* [TASK STATEMENT] Report how many lines in the records carry the string "computer", and give no further text.

________

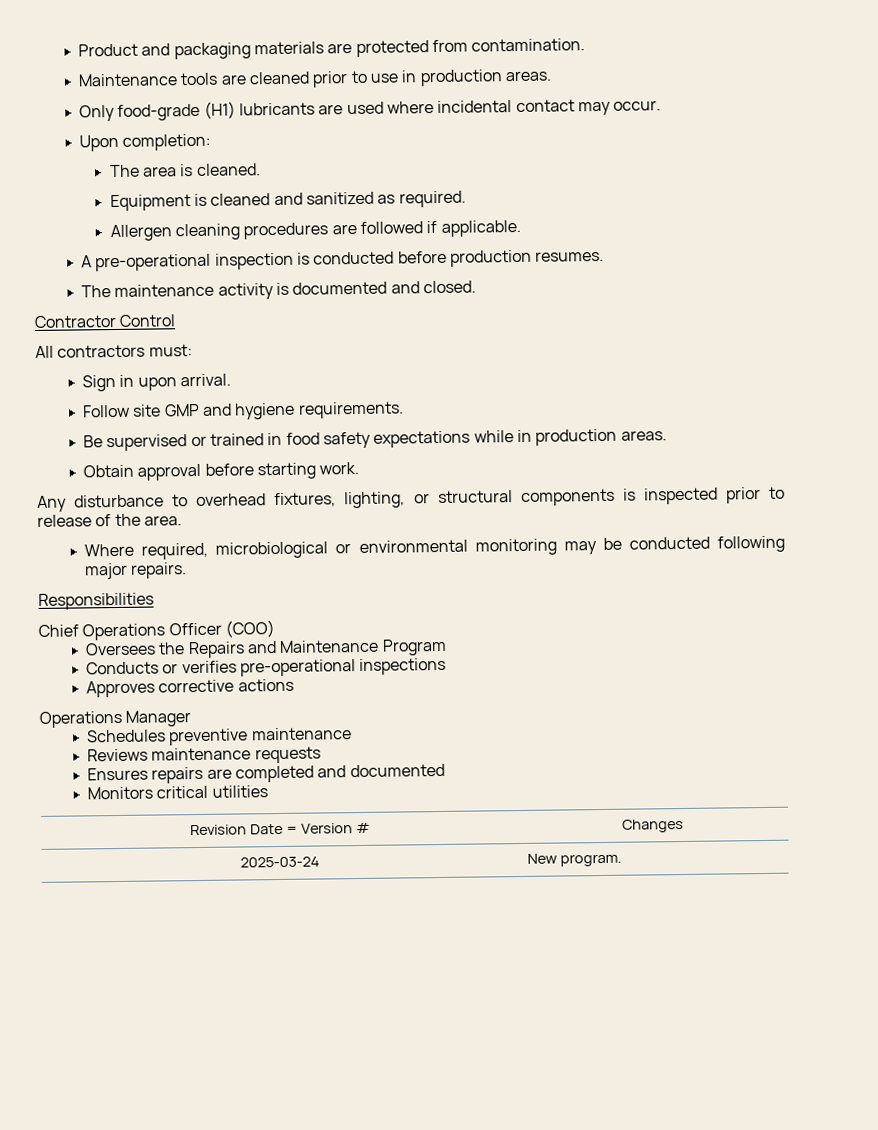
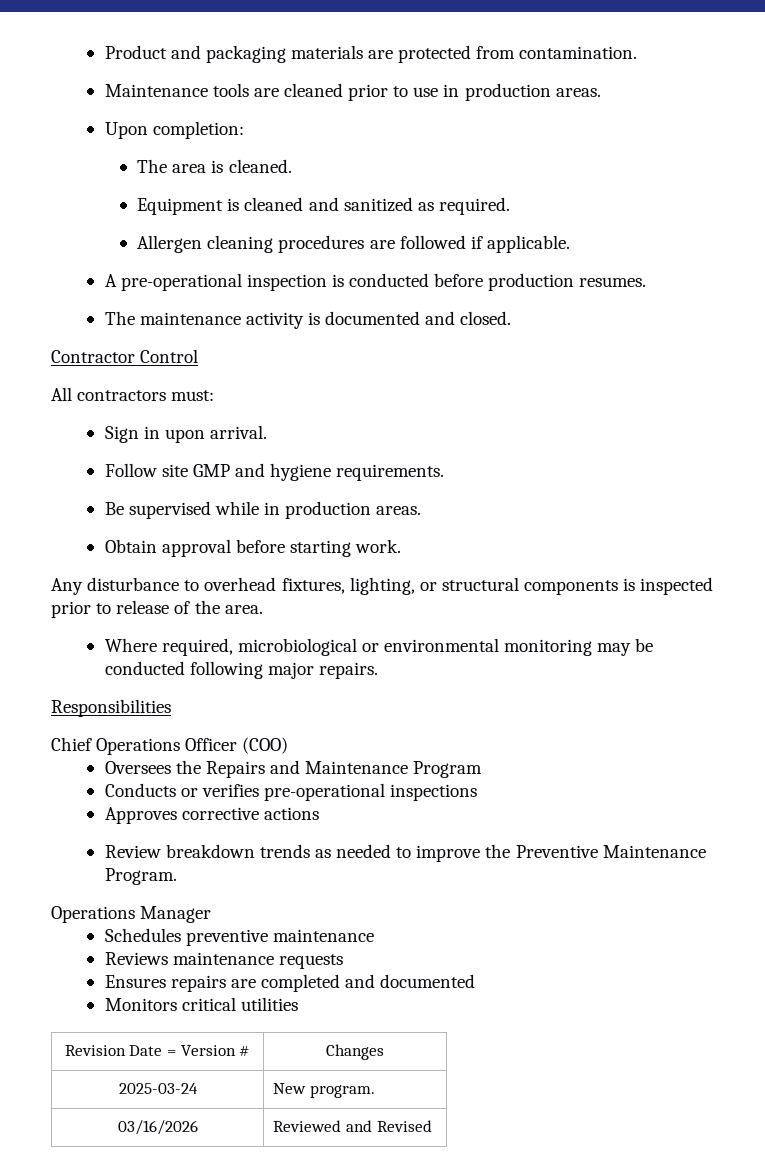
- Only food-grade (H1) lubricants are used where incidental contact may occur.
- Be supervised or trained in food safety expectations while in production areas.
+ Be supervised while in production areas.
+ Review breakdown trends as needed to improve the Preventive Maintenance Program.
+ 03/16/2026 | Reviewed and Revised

________

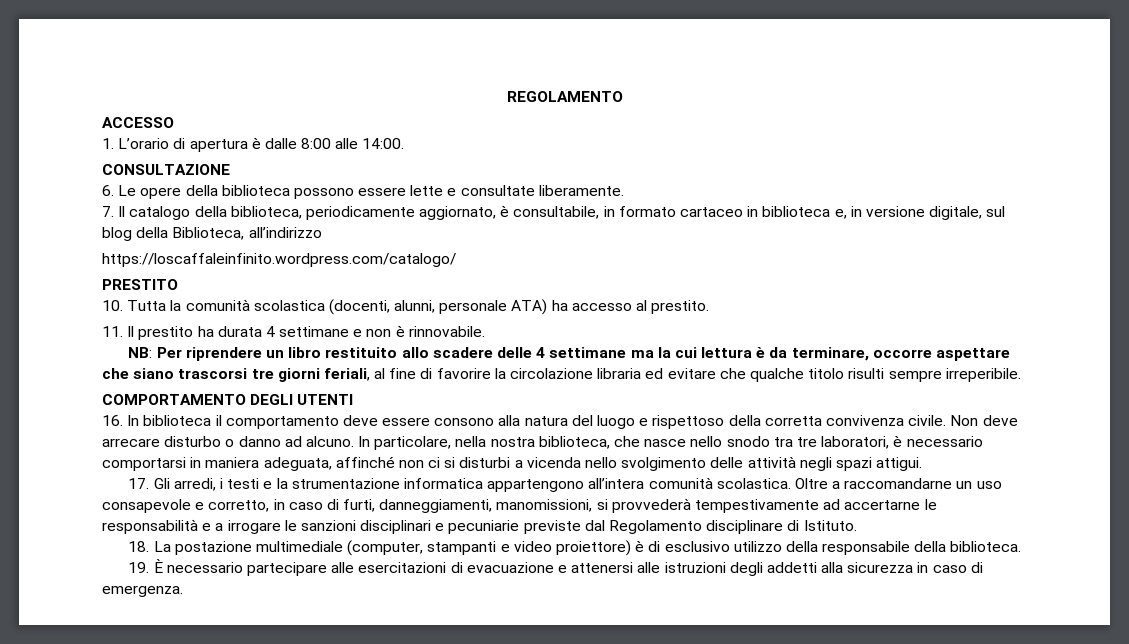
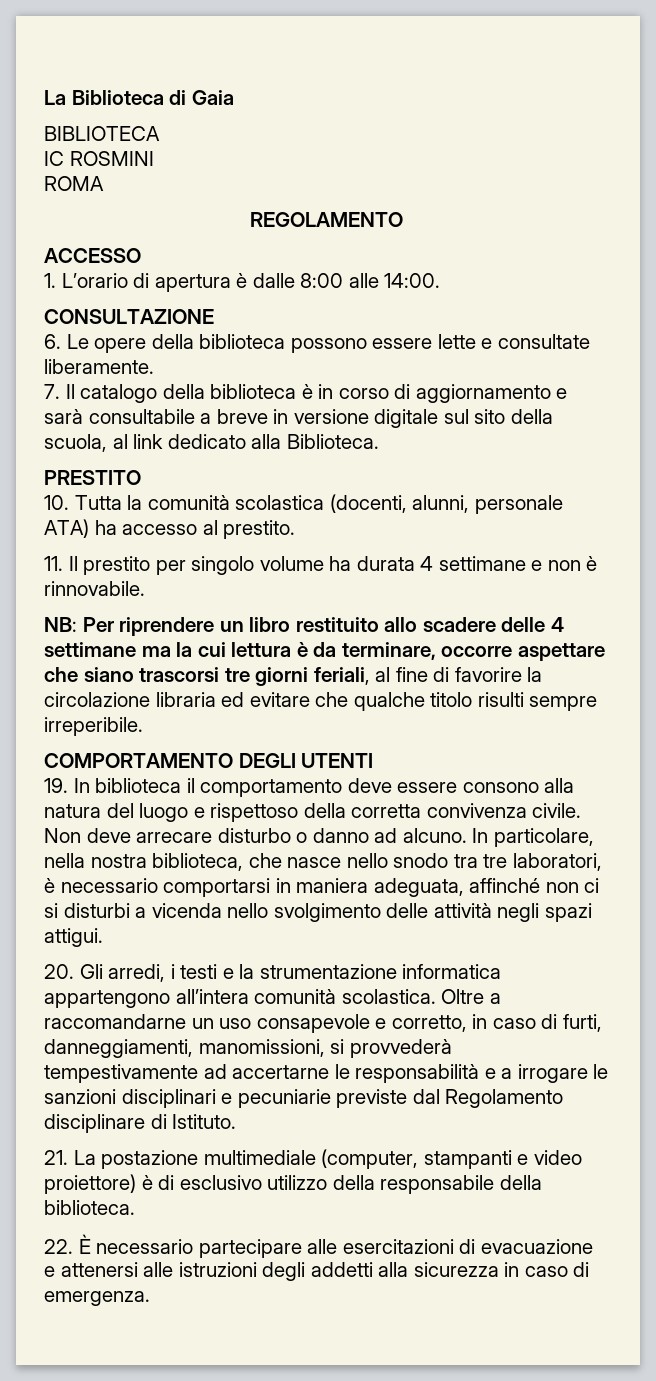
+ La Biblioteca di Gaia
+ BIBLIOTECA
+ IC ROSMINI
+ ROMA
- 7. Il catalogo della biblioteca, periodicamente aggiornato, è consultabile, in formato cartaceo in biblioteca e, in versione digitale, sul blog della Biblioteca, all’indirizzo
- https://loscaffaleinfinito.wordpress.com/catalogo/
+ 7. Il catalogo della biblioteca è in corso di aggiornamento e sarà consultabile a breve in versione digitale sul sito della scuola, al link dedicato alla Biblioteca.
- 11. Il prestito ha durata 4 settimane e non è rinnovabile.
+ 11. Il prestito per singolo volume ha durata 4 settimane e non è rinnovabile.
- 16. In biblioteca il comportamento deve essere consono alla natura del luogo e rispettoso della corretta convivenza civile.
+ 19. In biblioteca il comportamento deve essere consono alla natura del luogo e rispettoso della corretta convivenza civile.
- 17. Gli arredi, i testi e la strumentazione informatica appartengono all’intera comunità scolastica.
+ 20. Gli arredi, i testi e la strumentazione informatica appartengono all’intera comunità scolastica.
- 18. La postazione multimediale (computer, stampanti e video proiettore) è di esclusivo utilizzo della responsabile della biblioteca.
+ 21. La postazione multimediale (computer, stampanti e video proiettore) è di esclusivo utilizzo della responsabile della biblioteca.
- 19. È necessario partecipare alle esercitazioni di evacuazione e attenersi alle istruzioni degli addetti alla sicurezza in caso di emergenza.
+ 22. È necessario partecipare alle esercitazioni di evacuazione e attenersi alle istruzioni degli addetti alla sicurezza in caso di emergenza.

________

* [TASK RESULT] 2